– Простите, но я не верю в Бога.
Ковалевский оглянул меня поверх очков:
– Позвольте поинтересоваться почему, – он на всякий случай ещё раз сверяется с зачёткой, – Анастасия.
– Ну, я считаю себя довольно сильным человеком, чтобы самостоятельно справиться со всеми теми несчастьями, что свалятся на мою буйную голову. Без всяких начальников откуда-то свыше, – я тыкаю пальцем в потолок Ломоносовской аудитории. Там всё ещё держится упущенный кем-то большой розовый воздушный шар в форме Hello Kitty.
Ковалевский не замечает мой жест, он глядит куда-то вдаль. Там, на последних рядах, готовится Настя Непомнящая. У неё выбриты виски и голубой ирокез. Её голова кажется ему более буйной.
Я снова складываю руки на коленях. «Я всё знаю, я всё знаю».
– А все остальные, получается, слабаки? – спрашивает Ковалевский, привставая, чтобы посмотреть, где руки готовящихся на первых рядах.
– В какой-то мере, да.
Ковалевский садится:
– То есть я слабак?
«Доигралась». Я молчу.
– Думаете, Вы сильная? – он смотрит прямо на меня.
– Ну, атеисту непросто освоить весь материал древнерусской литературы и раннего Средневековья, поверьте.
– Тоже мне сила!
– Воли… – тихо говорю я.
– Программу она освоила… И что? Тошнит? Не верите?
– Ну так, подташнивает.
– И по чему же Вы тогда живёте, а, современная молодёжь? Откуда принципы? – Ковалевский встаёт и начинает ходить из стороны в сторону. Узкая кафедра не предоставляет ему места для разгона. Он снова садится. Я понимаю, что за моей спиной не готовится уже никто.

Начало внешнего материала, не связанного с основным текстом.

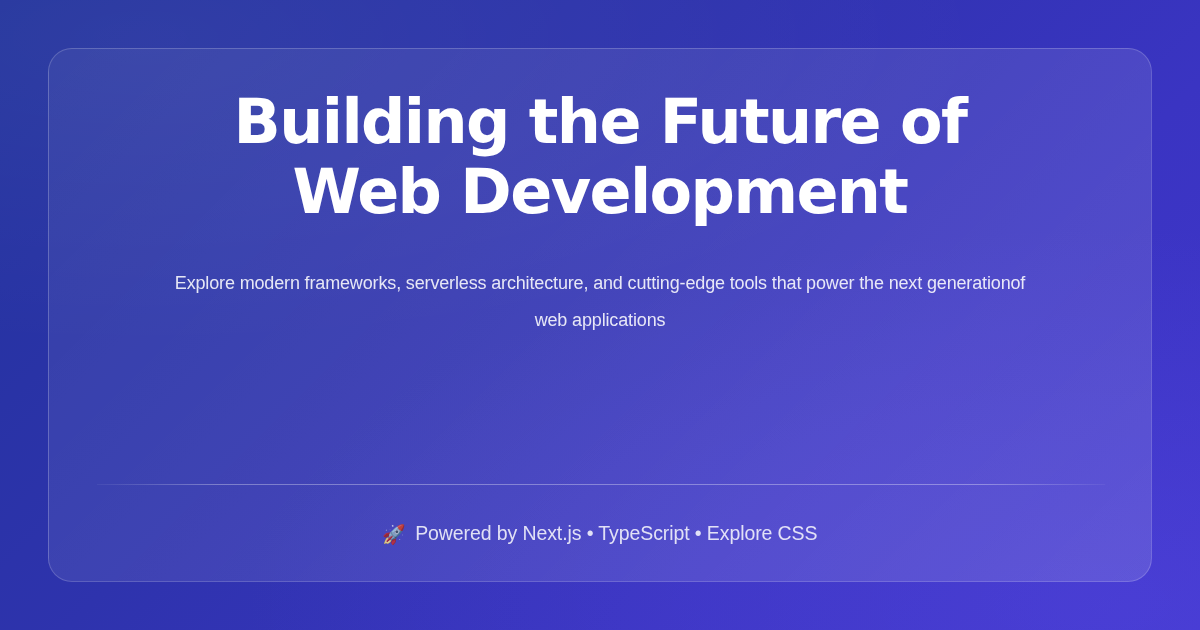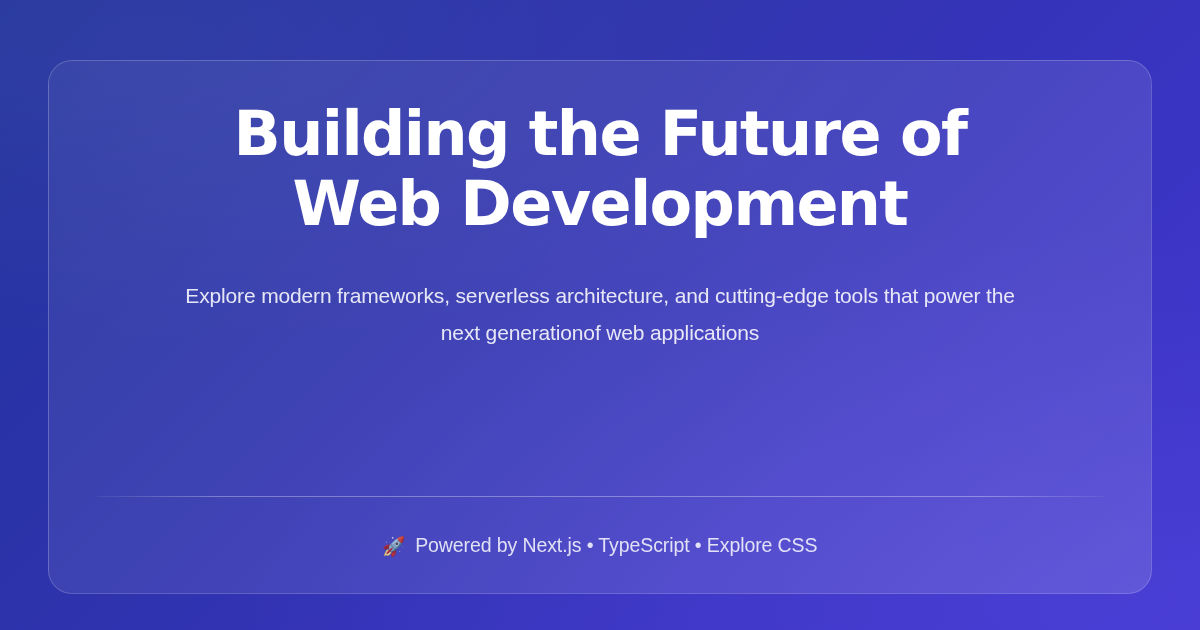"Building the Future of Web" .card { margin-top: 12px -> none }
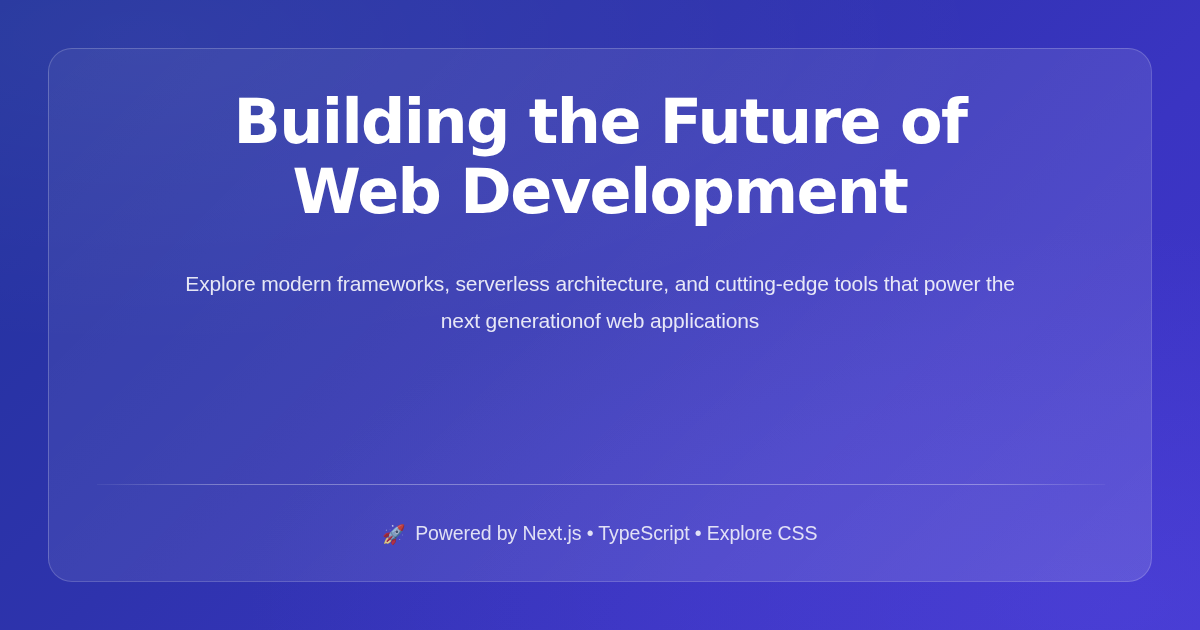"Explore modern frameworks, serverless" .subtitle { font-size: 21px -> 18px }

– Ну, по-моему, для того, чтобы понять, что хорошо, что плохо, особого ума не надо…
Ковалевский смотрит на меня не мигая.
– …и я без посторонней помощи могу вынести вердикт своим поступкам.
Ковалевский откидывается на спинку стула и складывает руки на груди:
– Продолжайте, продолжайте, я внимательно слушаю.
– …и на мой взгляд, верующие люди просто не в состоянии отвечать за свои «проколы», – я делаю «кавычки» пальцами обоих рук. Понимая, что в сложившейся ситуации это слишком фривольный жест, опять складываю руки на коленях, – грехи то есть.
Ковалевский молчит.
Я скамья. Я чувствую себя скамьёй, на которой сижу.
– И в чём же Ваш последний «прокол»? – Ковалевский с издёвкой повторяет мои «кавычки» пальцами.
– Грех? – я округляю глаза.
– Ну, да, «прокол», – Ковалевский хочет ещё раз «закавычить», но вдруг понимает, что на него все смотрят. Он опускает руки и, оглядывая аудиторию, прочищает горло. Все опускают головы.
– Ротозейство, – отвечаю я.
– Что? – он даже наклоняется в мою сторону.
– Краснобайство, как писал Августин. Болтливость по-нашему, – я улыбаюсь: я его сделала.
– А. И о чём болтаете?
– Ну, вот сейчас, например. Всё мною сказанное не более чем словесный каламбур. Я Вам кажусь даже неглупой девочкой, а что я сделала? Я лишь немного «бла-бла», – я бы «закавычила», но это выглядело бы уже как нервный тик.
– Бла-бла… – Ковалевский берёт мою зачётную книжку и ручкой делает несколько резких движений. – Идите отсюда, Бла-Бла.
Я срываюсь со скамейки, но медленно и уверенно схожу с кафедры. В дверях аудитории любопытство побеждает – открываю зачётку. «Заруб. лит., Проф. Ковалевский, 26.01.17». И подпись.
Я тупо смотрю на прямоугольник без оценки и осознаю, что разговор ещё не закончен. Бросаю взгляд на Ковалевского. Он сидит, развалившись на стуле, вытянув одну ногу, и улыбаясь смотрит на розовый шар Hello Kitty. Он меня сделал.
– Бог в помощь, Анастасия, – бросает он мне напоследок, не отрываясь от шара.